En el primer piso, una gran habitación contaba con la mitad de su techo vidriado y las ventanas orientadas hacia el noreste, con cortinas corredizas que permitían graduar la intensidad de la iluminación. La luz eléctrica recién sería utilizada en la década del treinta. En ese recinto, con telones pintados, cortinados y muebles de época, actúa Filippini. Primeramente con su cámara con negativos de vidrio y más tarde empleando otra “Globus” que le permite utilizar negativos de diferentes tamaños. El hijo del pionero, Domingo Mario, arrancó con la tarea en el laboratorio en el ‘29, acompañando a su padre en la filmación de la caída de la ceniza el 10 de abril de 1932. A la vuelta del servicio militar, se volcó también de pleno a la fotografía.
Aficionado al teatro vocacional, el cine también logró atraparlo. En 1920 poseía una filmadora Pathé a manivela (de 35 mm) y con ese aparato comenzó a realizar noticieros locales y diversos cortos que se intercalaban en los films de “Sucesos Argentinos” y “Noticiero Panamericano”. En la nómina de sus filmaciones aparecen escenas de la trilla, las Romerías españolas, la inauguración de la Iglesia Parroquial, las nevadas (entre ellas la más intensa sucedida en el ‘23), la línea ferroviaria de Caleufú a Arizona, Carhué y sus balnearios, inauguración del campo de deportes de Sportivo Independiente y distintas secuencias de la vida pueblerina.
Con un grupo de amigos se embarcó, en 1920, en la aventura de filmar un largometraje. Se trató de una parodia de las películas del genial Chaplin y se la llamó “Carlitos en La Pampa”. La filmación transcurrió durante varios domingos en la entonces Plaza Alsina (hoy Plaza San Martín) y actuaron Manuel Novo (“Carlitos”), Justo Monteagudo (“Pancho Tormenta”), Fabián García, Burrogori y Casani. La “peli” se exhibió en distintas salas, no sólo de nuestra provincia, sino que también ganó su lugar en algunos cines de Buenos Aires y Santa Fe. Domingo Mauricio Filippini falleció en 1973. Tenía 87 años.

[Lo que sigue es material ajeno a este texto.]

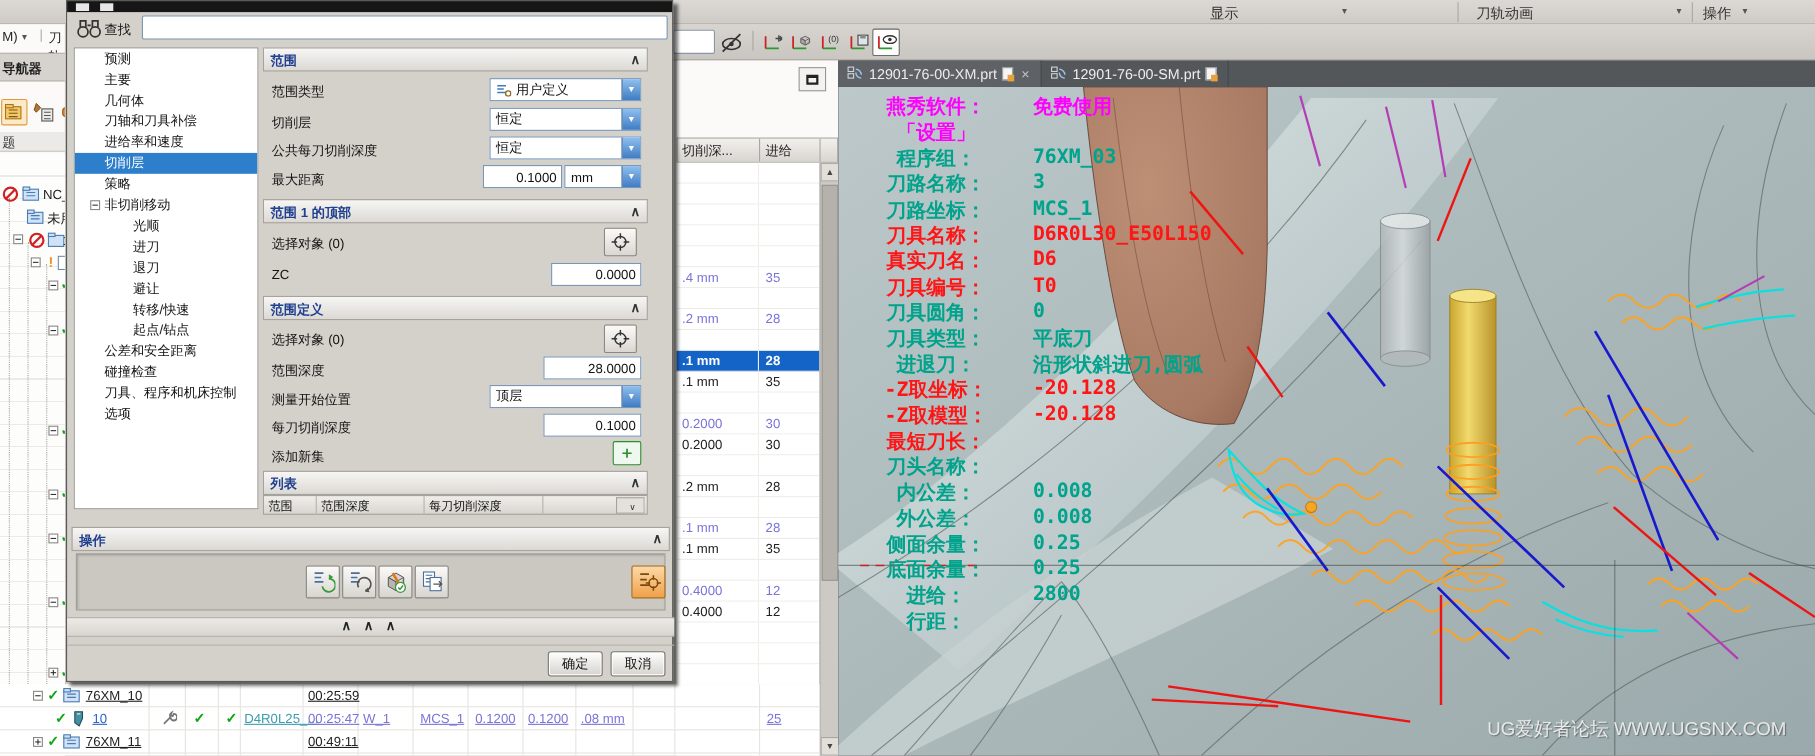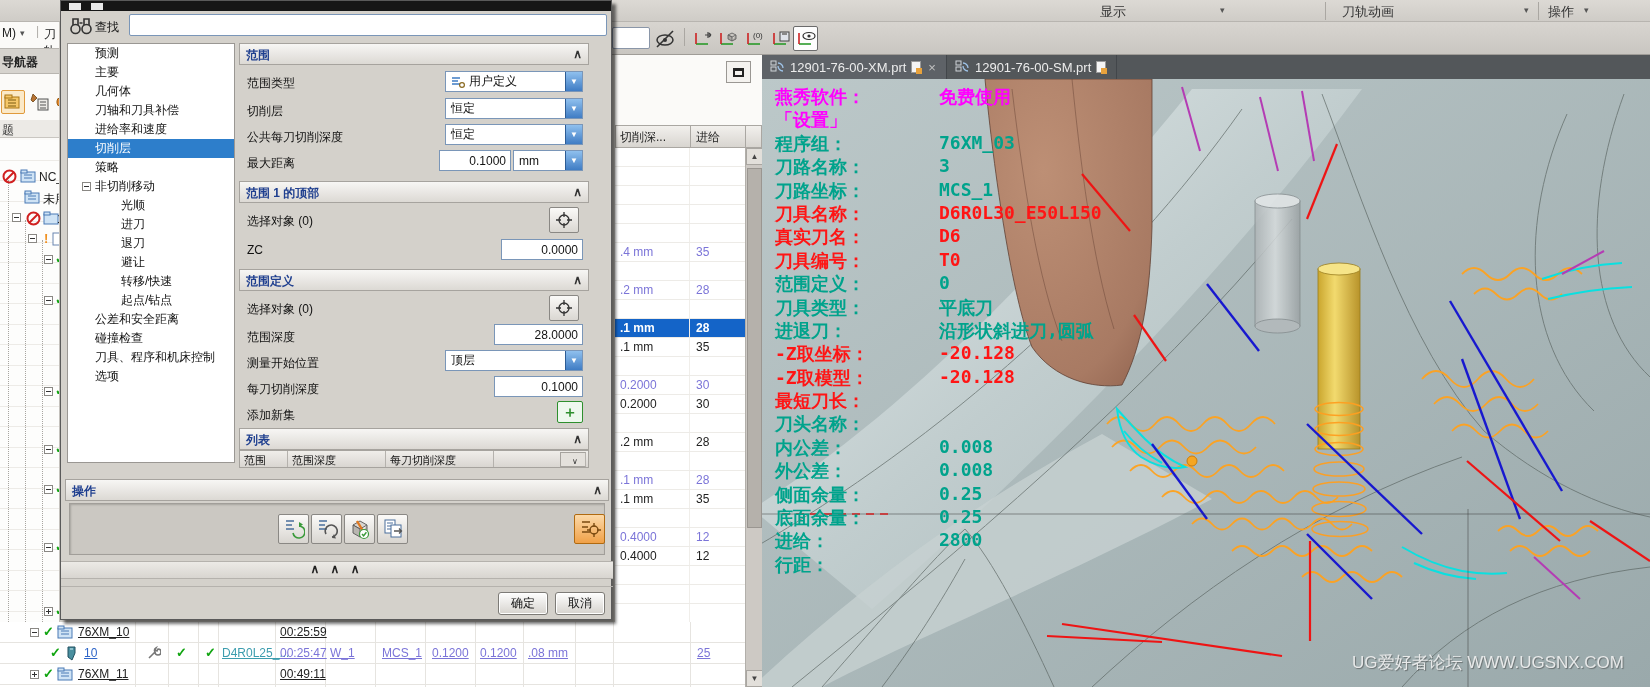"燕秀软件：" .ov-label { text-align: left -> center }
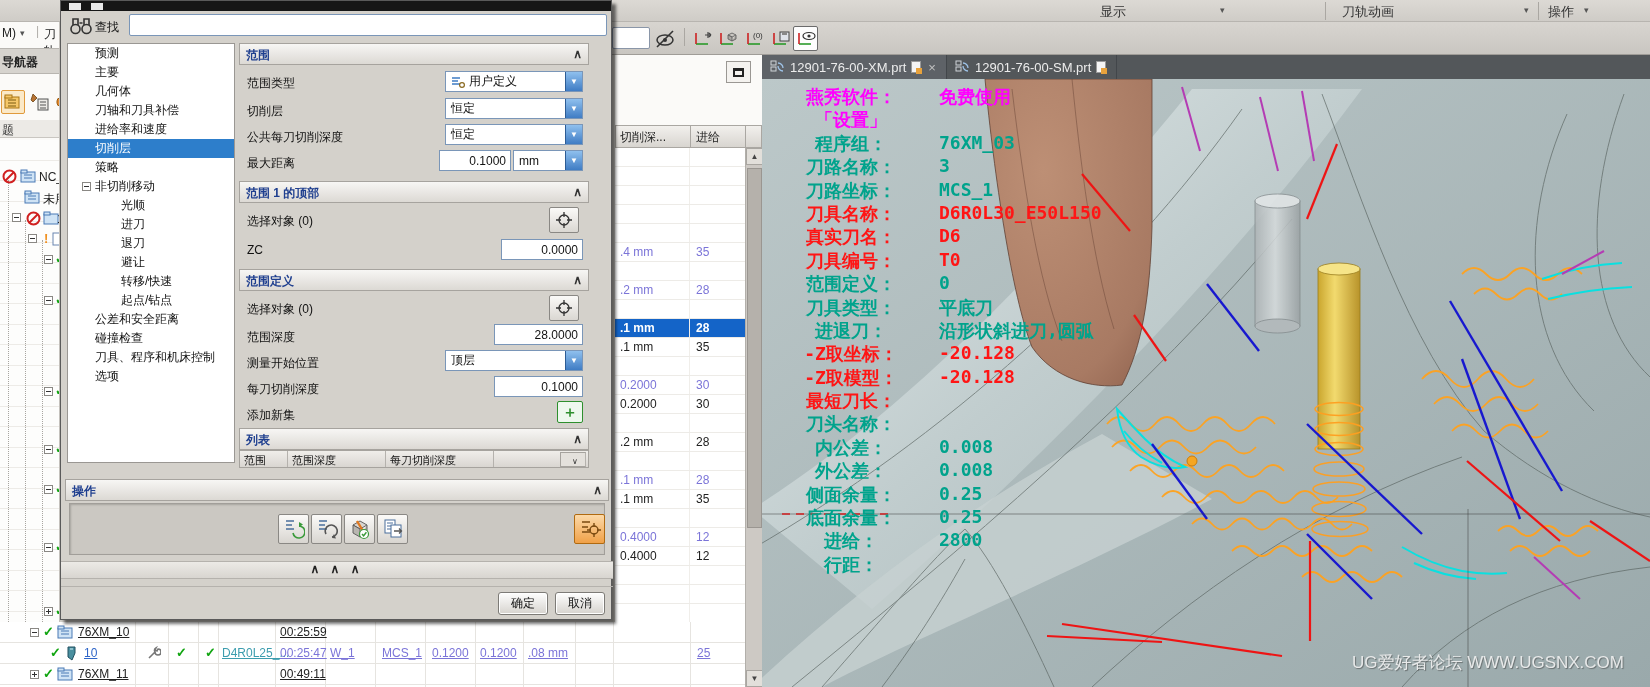"范围定义：" span.ov-label { text: 范围定义 -> 刀具圆角 }
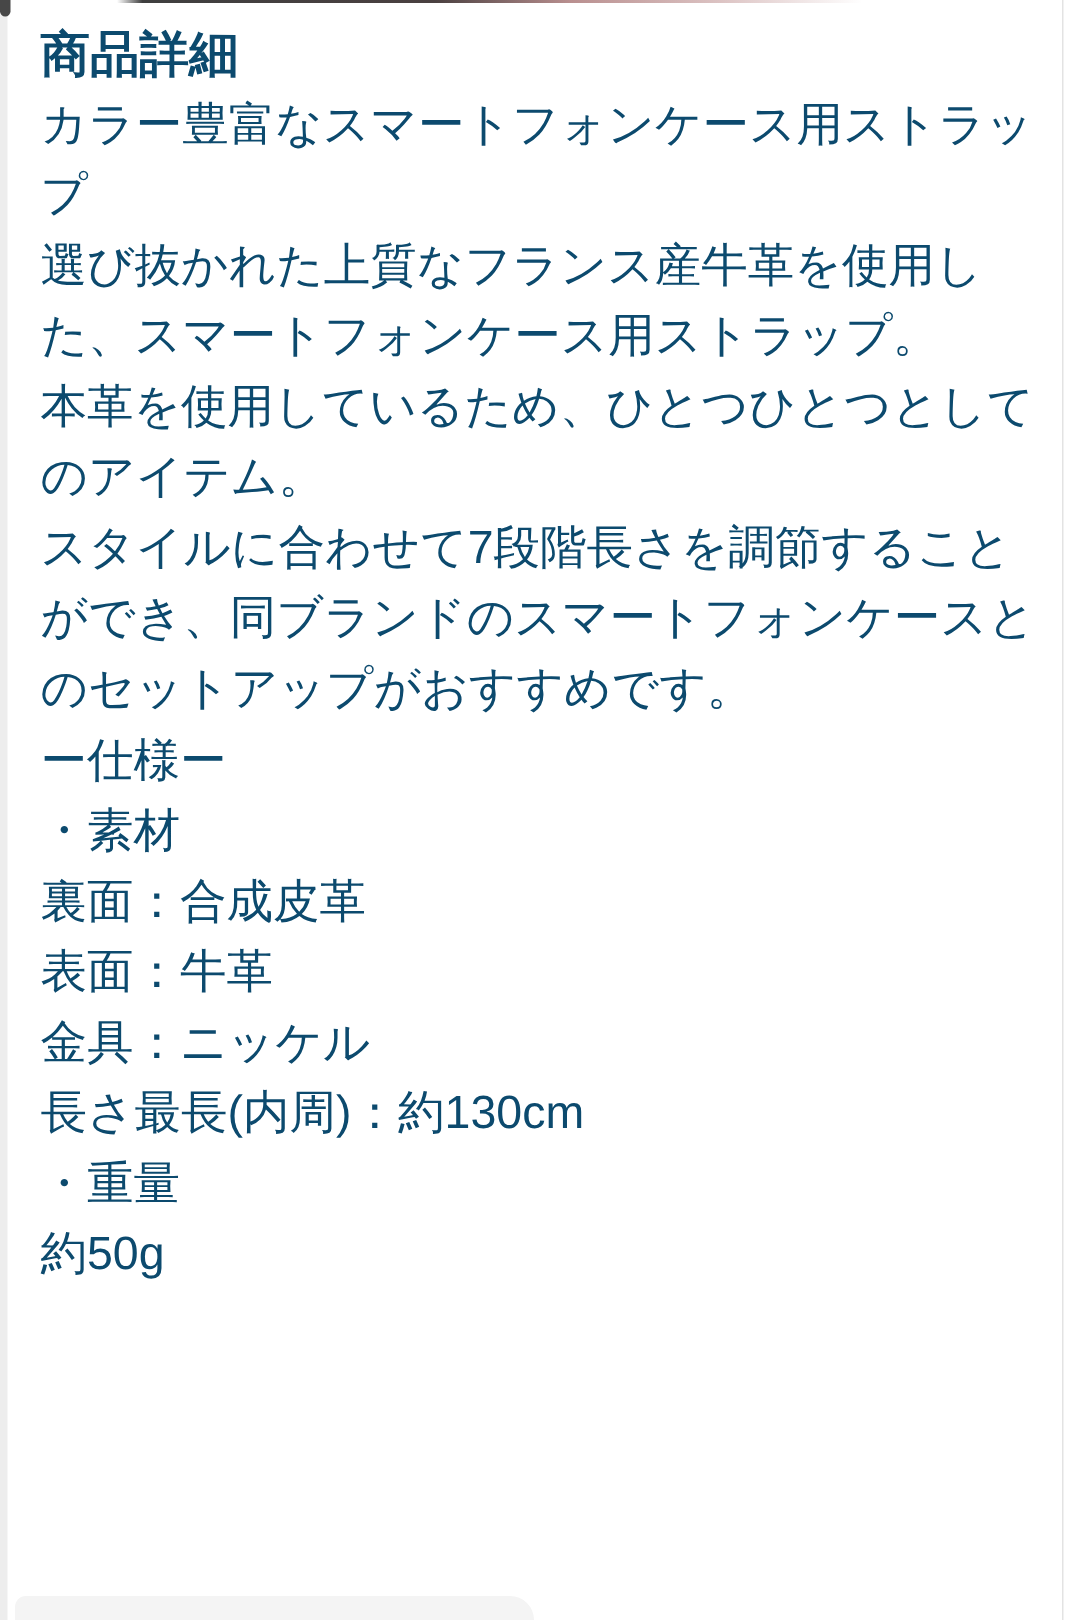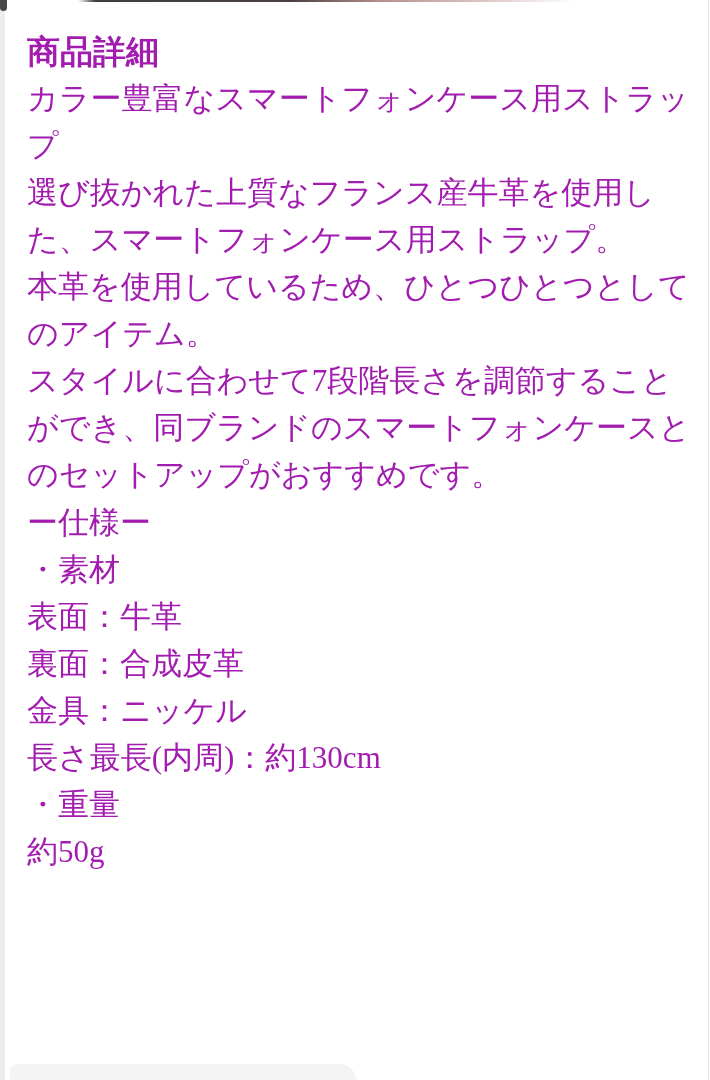"商品詳細" .content { color: #a21caf -> #0c4a6e; top: 28px -> 12px }
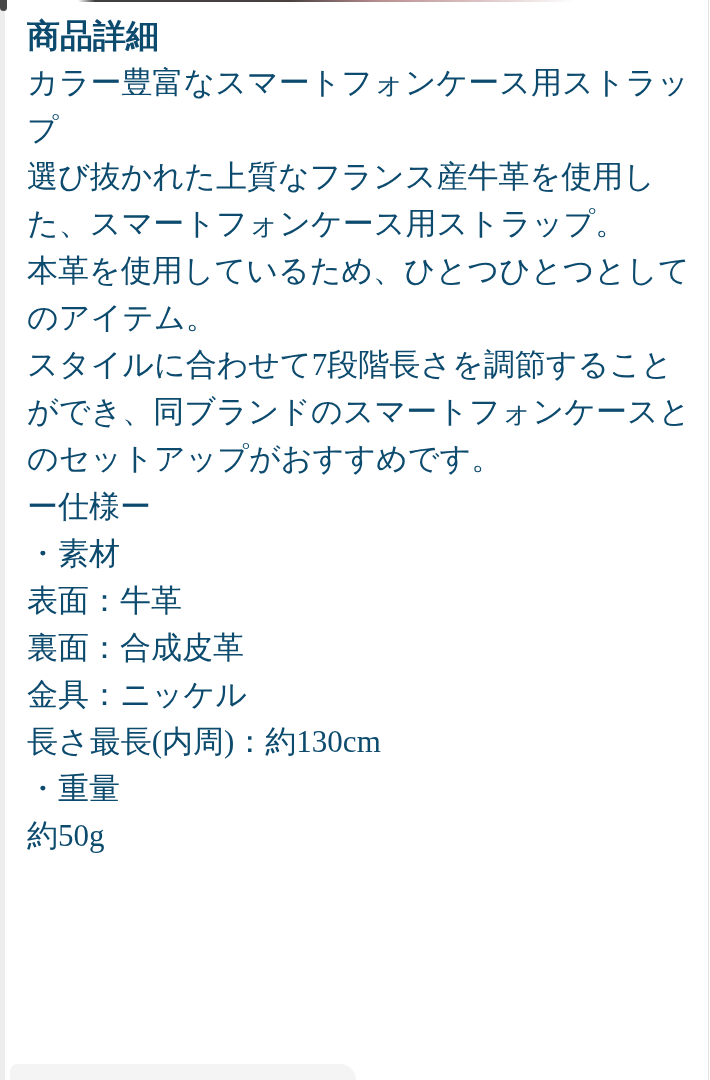"カラー豊富なスマートフォンケース用ストラッ" .line { font-family: Liberation Serif, serif -> none }
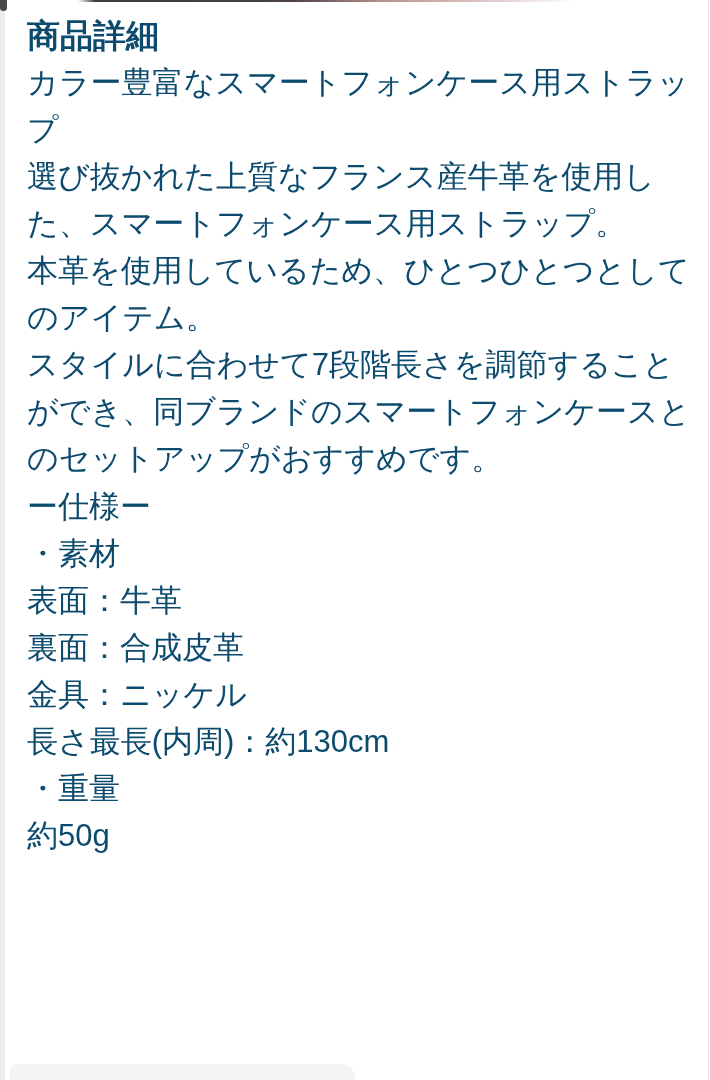"表面：牛革" div.line { order: before "裏面：合成皮革" -> after "裏面：合成皮革" }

Hay dos frases. La primera, de Marcel Proust, dice que “La travesía real del descubrimiento no consiste en buscar paisajes nuevos, sino en poseer nuevos ojos”. Y la segunda, de Roland Barthes: “La fotografía repite mecánicamente lo que jamás podrá repetirse existencialmente”. La conjunción de ambas es la fotografía. Por un lado está el mirar lo que nos circunda, no simplemente el ver. Todo siempre estuvo y seguirá estando allí, está en uno descubrirlo. Moverse, subir, bajar, introducirse en el todo siguiendo esos “nuevos ojos” que buscan las partes.
Por otro lado ese clic que hizo al apretar el disparador, que congeló para siempre un instante único e irrepetible. El tiempo no vuelve atrás ni dos personas hacen la misma foto. En ese instante ese clic detuvo el tiempo, venció a la muerte. Aparece un tercer ingrediente: la pasión. Cuando se siente que se necesita pensar fotografías, mirar fotografías, hacer fotografías para vivir. La fotografía puede ser un medio de vida, un hobby o una forma de obtener recuerdos, pero fundamentalmente es la suma de técnica e intención con la que se pueden expresar sentimientos.
Filippini fue un fiel exponente de la pasión con ese medio único, diferente, con un lenguaje y una gramática propios, que en la medida que se dejan de lado, la empobrecen. Fue como un caballo de Troya en el campo de las artes visuales. Con la apariencia de una técnica de registro y documentación, introdujo la mayor de las ambigüedades posibles. En las fotos todo lo que parece, no es. Un desafío a la razón y a los sentidos. Magia pura.